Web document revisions

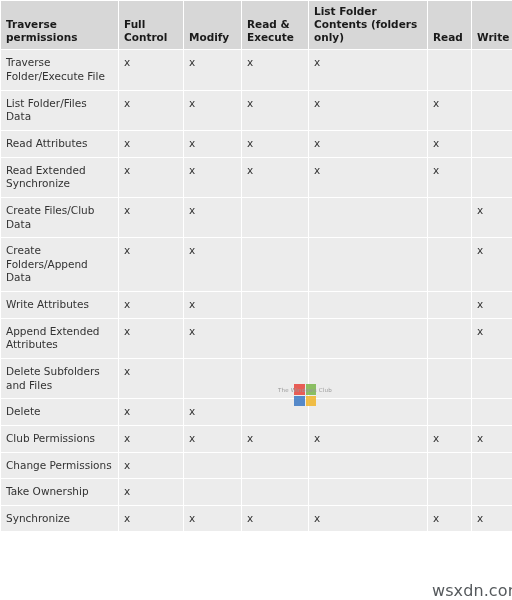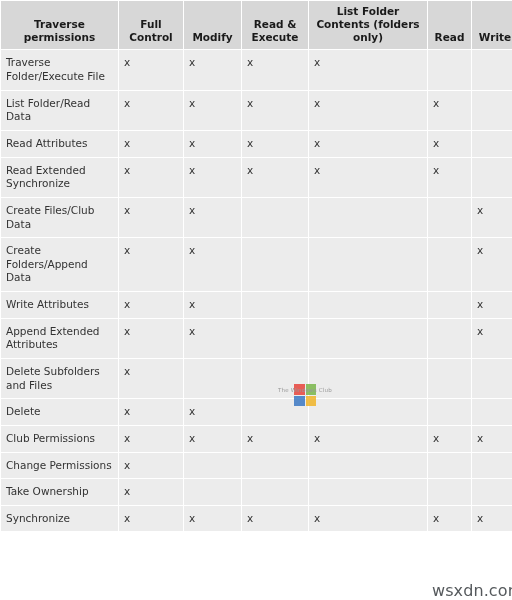--- a/index.html
+++ b/index.html
@@ -29,7 +29,7 @@
     font-weight: bold;
     font-size: 10.5px;
     line-height: 1.25;
-    text-align: center;
+    text-align: left;
     vertical-align: bottom;
     padding: 4px 5px 5px 5px;
     height: 44px;

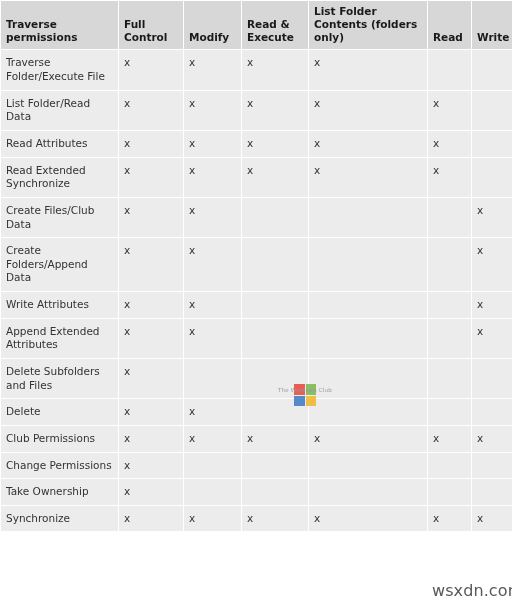--- a/index.html
+++ b/index.html
@@ -150,7 +150,7 @@
         <td class="markcell"></td>
       </tr>
       <tr>
-        <td class="rowlabel">List Folder/Read Data</td>
+        <td class="rowlabel">List Folder/Files Data</td>
         <td class="markcell">x</td>
         <td class="markcell">x</td>
         <td class="markcell">x</td>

| WHAT YOU NEED TO DO |
Every line of the entries above that holds "rowlabel" should be copied out.

| ANSWER TO THE PROBLEM |
-        <td class="rowlabel">List Folder/Read Data</td>
+        <td class="rowlabel">List Folder/Files Data</td>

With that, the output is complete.